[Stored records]
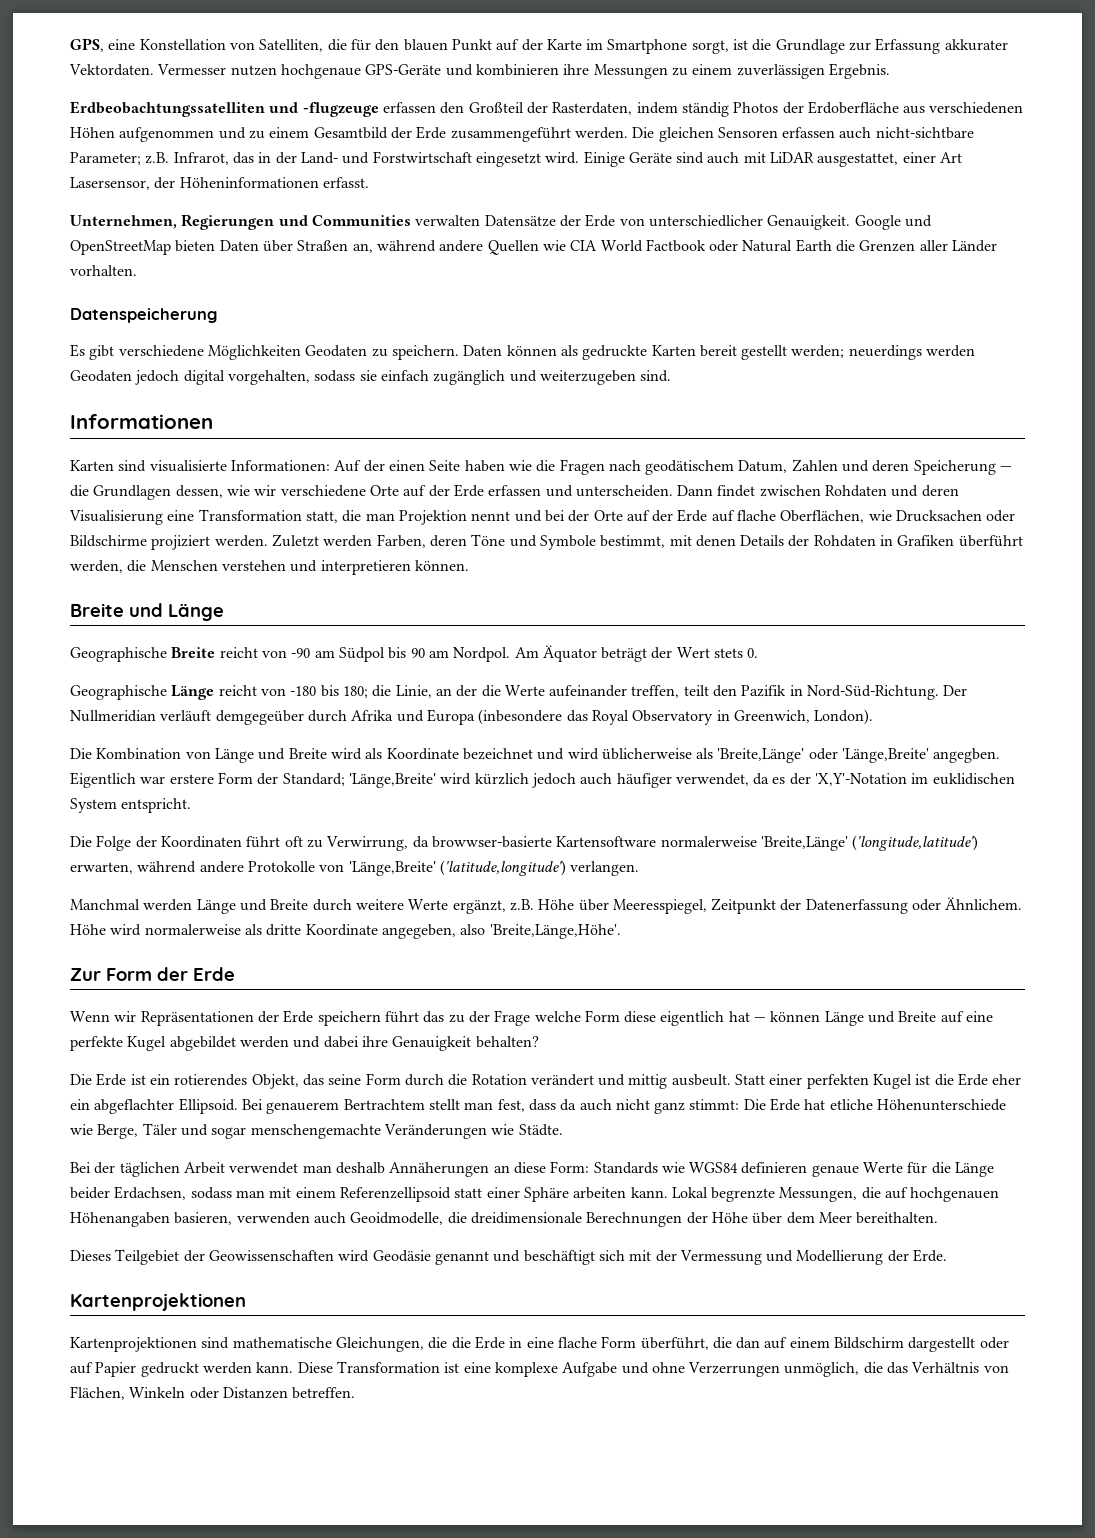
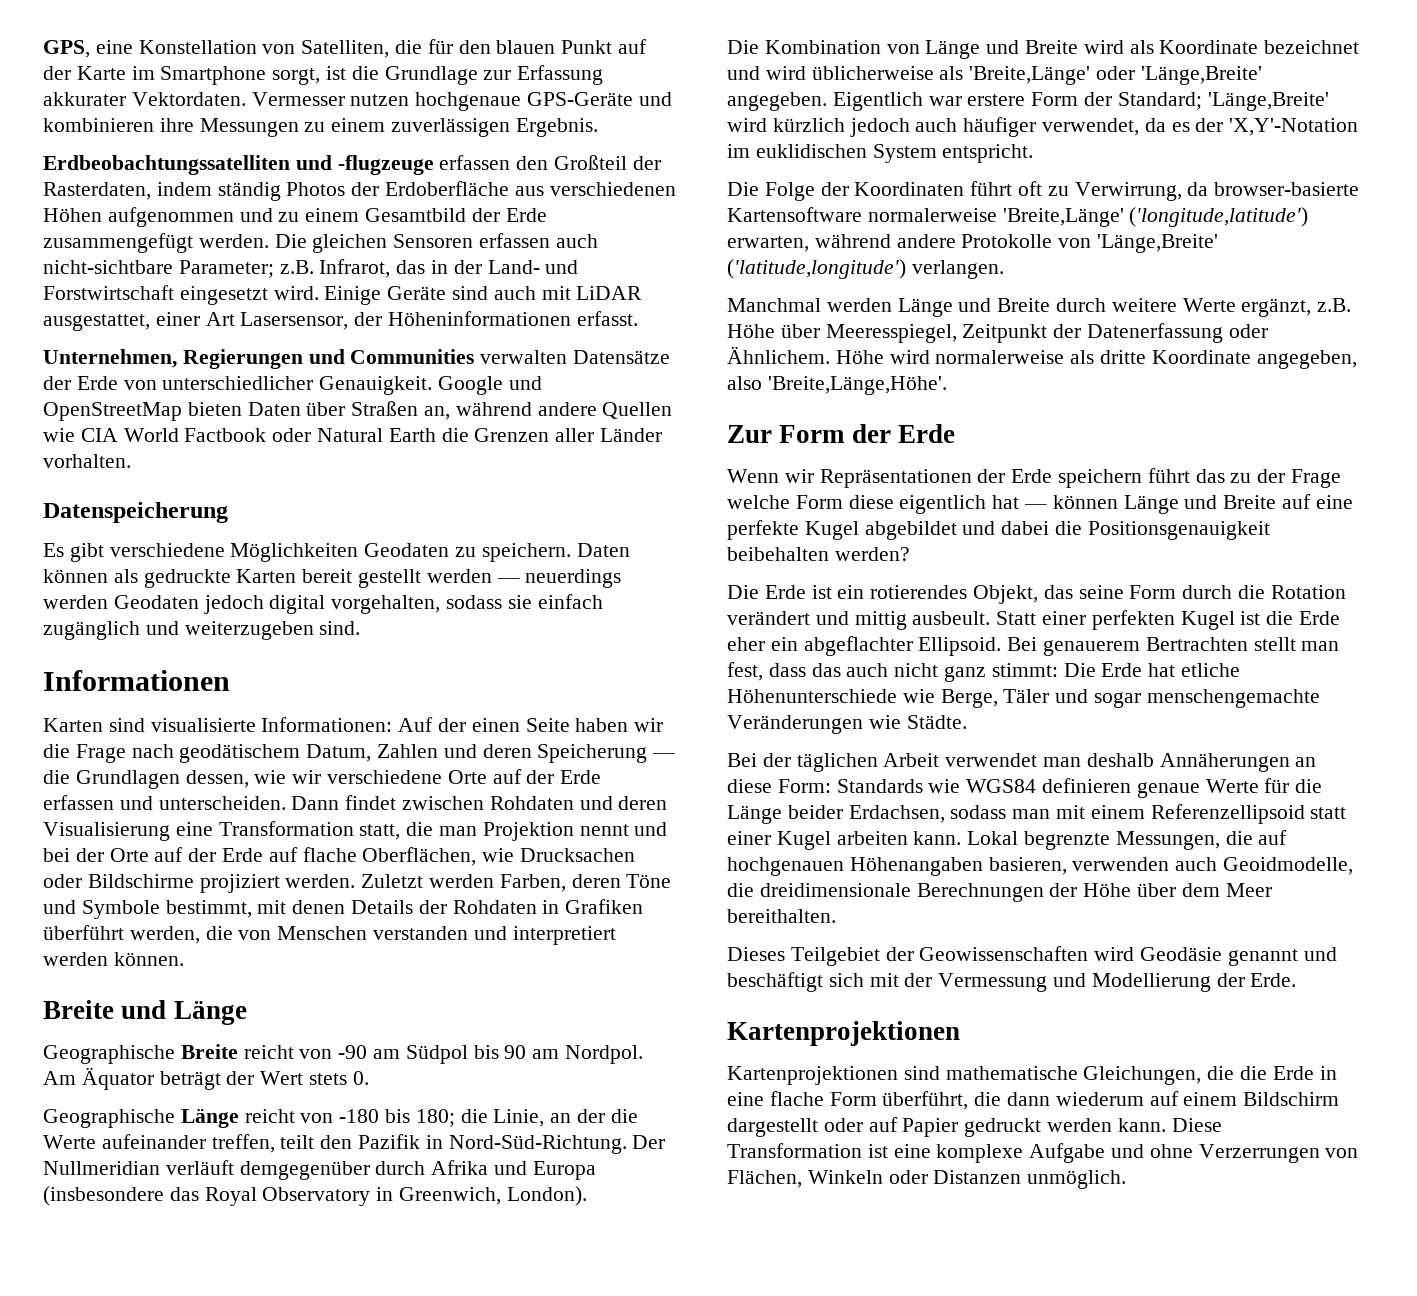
[450,127,571,142] zusammengeführt -> [43,233,193,253] zusammengefügt
[791,345,845,358] werden; -> [426,569,520,583] werden —
[508,459,605,475] wie die Fragen -> [634,718,664,732] [43,744,126,763] wir die Frage
[150,560,411,575] Menschen verstehen und interpretieren -> [238,926,616,945] [43,952,108,966] von Menschen verstanden und interpretiert werden
[215,710,304,725] demgegeüber -> [239,1161,370,1180] demgegenüber
[478,709,563,725] (inbesondere -> [43,1186,164,1206] (insbesondere
[933,748,1001,763] angegben. -> [727,92,827,111] angegeben.
[431,836,552,848] browwser-basierte -> [1214,182,1360,196] browser-basierte
[239,1036,289,1048] werden -> (957, 530) none
[361,1036,539,1051] ihre Genauigkeit behalten? -> [1055,521,1270,540] [727,547,910,561] die Positionsgenauigkeit beibehalten werden?
[343,1099,425,1110] Bertrachtem -> [1145,637,1248,651] Bertrachten
[560,1099,577,1111] da -> [811,663,841,677] das
[523,1187,569,1202] Sphäre -> [776,831,831,850] Kugel
[736,1337,761,1349] dan -> [1007,1092,1144,1106] dann wiederum
[784,1362,980,1377] unmöglich, die das Verhältnis -> (1320, 1153) none
[292,1387,356,1399] betreffen. -> [1027,1170,1127,1189] unmöglich.

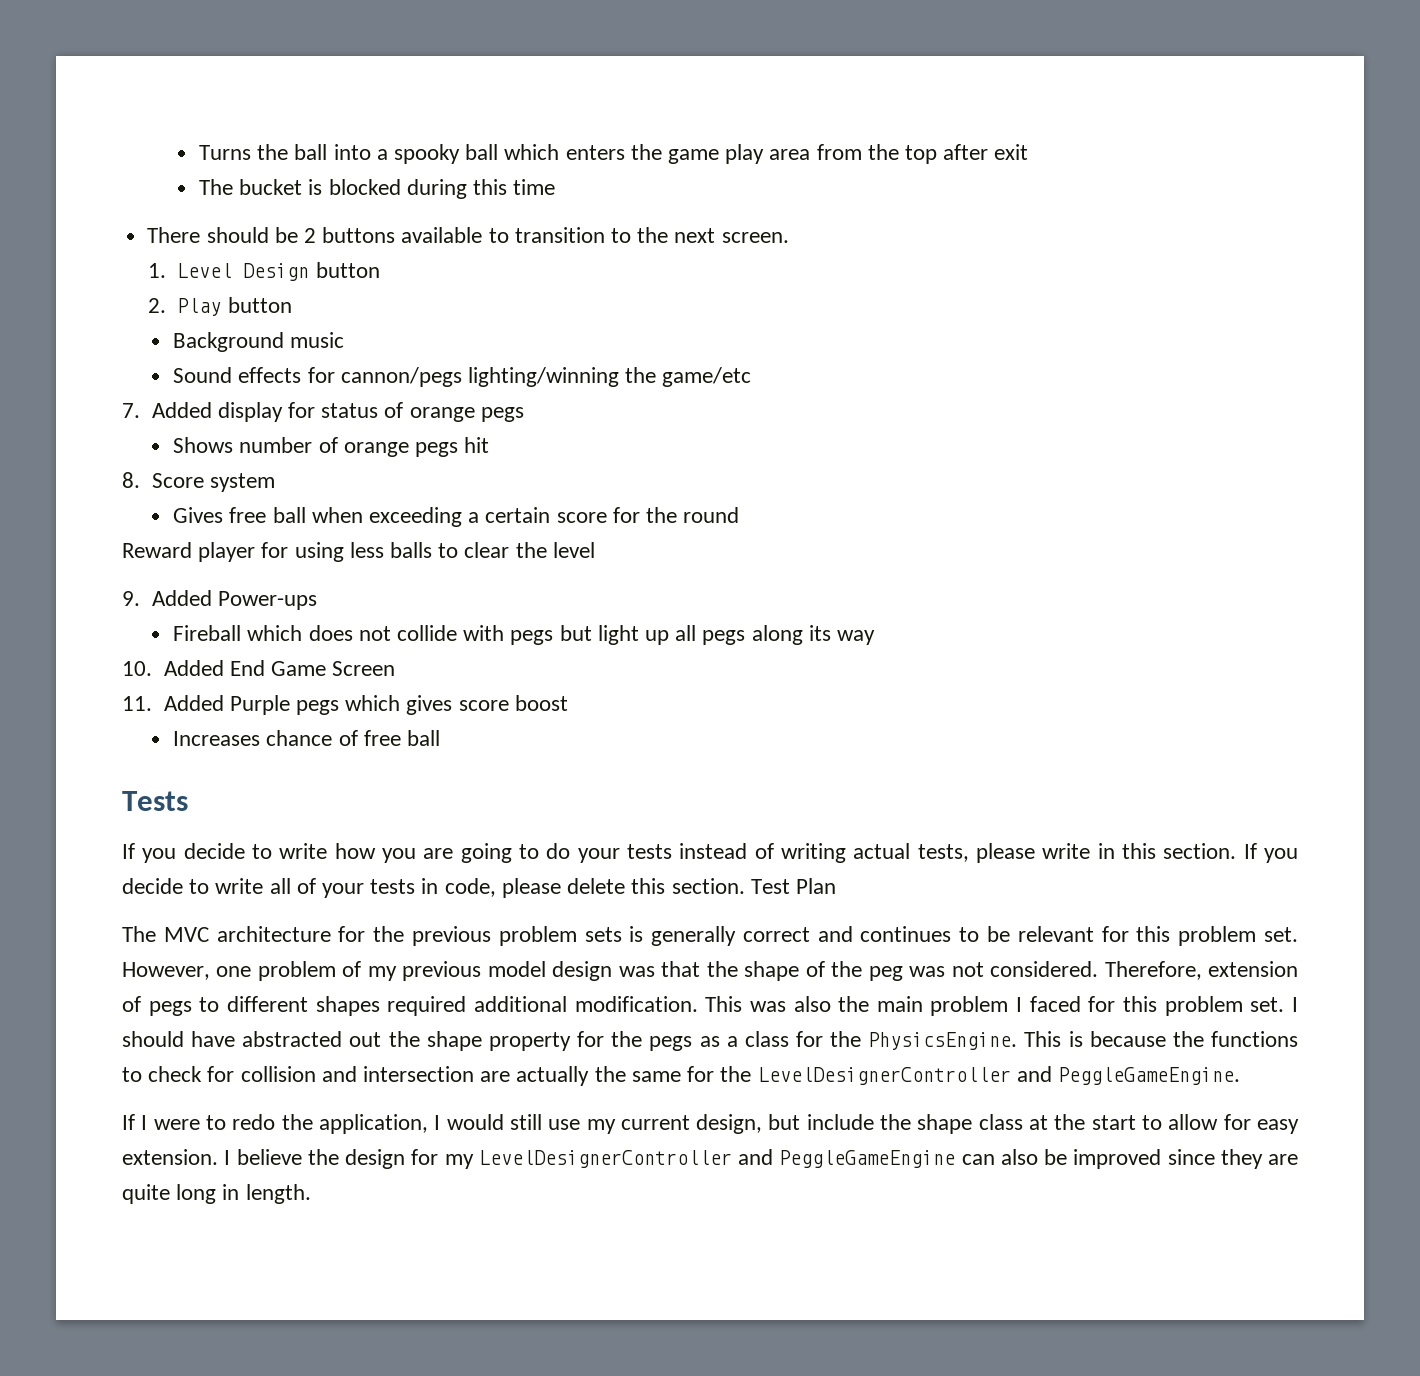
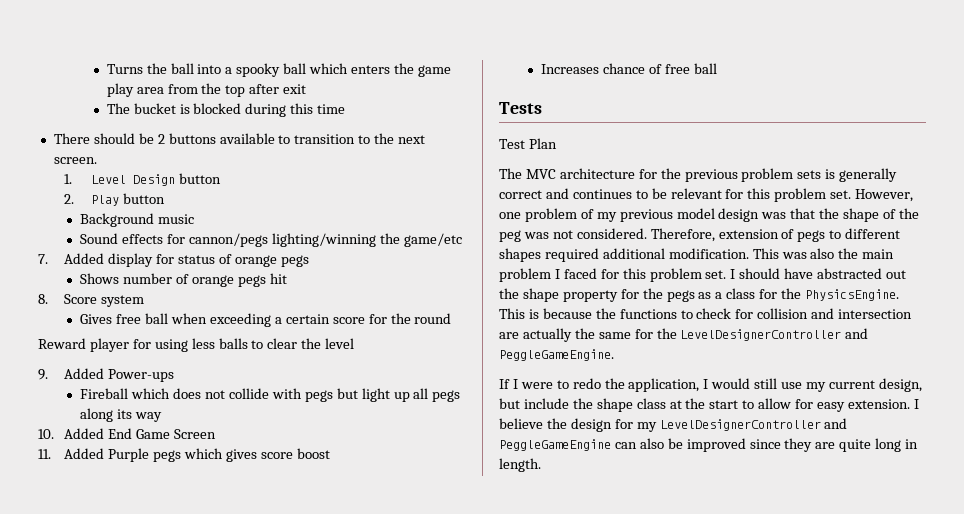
[122,843,1298,863] [122,878,745,898] If you decide to write how you are going to do your tests instead of writing actual tests, please write in this section. If you decide to write all of your tests in code, please delete this section. -> (542, 108) none

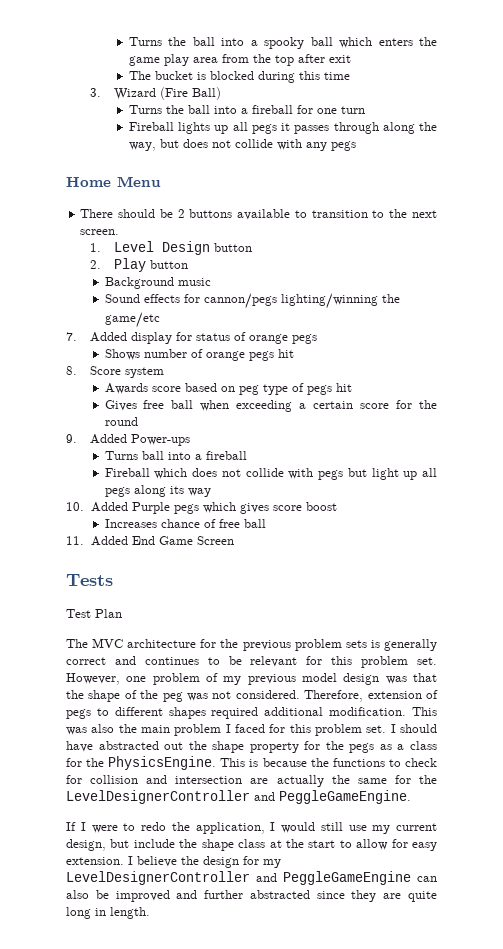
(346, 109) none -> [90,87,222,100] [128,105,365,114] [128,122,438,134] [128,139,356,151] [66,176,161,187] // 3. Wizard (Fire Ball) // Turns the ball into a fireball for one turn // Fireball lights up all pegs it passes through along the way, but does not collide with any pegs // Home Menu
(145, 301) none -> [104,383,352,395] // Awards score based on peg type of pegs hit
[38,338,355,352] [38,368,175,382] Reward player for using less balls to clear the level // 9. Added Power-ups -> [66,434,191,446] [104,451,247,460] 9. Added Power-ups // Turns ball into a fireball
[108,428,217,439] [38,448,105,459] End Game Screen // 11. Added -> (128, 507) none
(717, 68) none -> [66,536,234,546] // 11. Added End Game Screen
(746, 445) none -> [176,890,310,899] and further abstracted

> _WHAT TO WORK ON_
For this exercise, copy the entries above exactly and skip any picture.

> _EXERCISE SOLUTION_
[450,127,571,142] zusammengeführt -> [43,233,193,253] zusammengefügt
[791,345,845,358] werden; -> [426,569,520,583] werden —
[508,459,605,475] wie die Fragen -> [634,718,664,732] [43,744,126,763] wir die Frage
[150,560,411,575] Menschen verstehen und interpretieren -> [238,926,616,945] [43,952,108,966] von Menschen verstanden und interpretiert werden
[215,710,304,725] demgegeüber -> [239,1161,370,1180] demgegenüber
[478,709,563,725] (inbesondere -> [43,1186,164,1206] (insbesondere
[933,748,1001,763] angegben. -> [727,92,827,111] angegeben.
[431,836,552,848] browwser-basierte -> [1214,182,1360,196] browser-basierte
[239,1036,289,1048] werden -> (957, 530) none
[361,1036,539,1051] ihre Genauigkeit behalten? -> [1055,521,1270,540] [727,547,910,561] die Positionsgenauigkeit beibehalten werden?
[343,1099,425,1110] Bertrachtem -> [1145,637,1248,651] Bertrachten
[560,1099,577,1111] da -> [811,663,841,677] das
[523,1187,569,1202] Sphäre -> [776,831,831,850] Kugel
[736,1337,761,1349] dan -> [1007,1092,1144,1106] dann wiederum
[784,1362,980,1377] unmöglich, die das Verhältnis -> (1320, 1153) none
[292,1387,356,1399] betreffen. -> [1027,1170,1127,1189] unmöglich.

[122,843,1298,863] [122,878,745,898] If you decide to write how you are going to do your tests instead of writing actual tests, please write in this section. If you decide to write all of your tests in code, please delete this section. -> (542, 108) none

(346, 109) none -> [90,87,222,100] [128,105,365,114] [128,122,438,134] [128,139,356,151] [66,176,161,187] // 3. Wizard (Fire Ball) // Turns the ball into a fireball for one turn // Fireball lights up all pegs it passes through along the way, but does not collide with any pegs // Home Menu
(145, 301) none -> [104,383,352,395] // Awards score based on peg type of pegs hit
[38,338,355,352] [38,368,175,382] Reward player for using less balls to clear the level // 9. Added Power-ups -> [66,434,191,446] [104,451,247,460] 9. Added Power-ups // Turns ball into a fireball
[108,428,217,439] [38,448,105,459] End Game Screen // 11. Added -> (128, 507) none
(717, 68) none -> [66,536,234,546] // 11. Added End Game Screen
(746, 445) none -> [176,890,310,899] and further abstracted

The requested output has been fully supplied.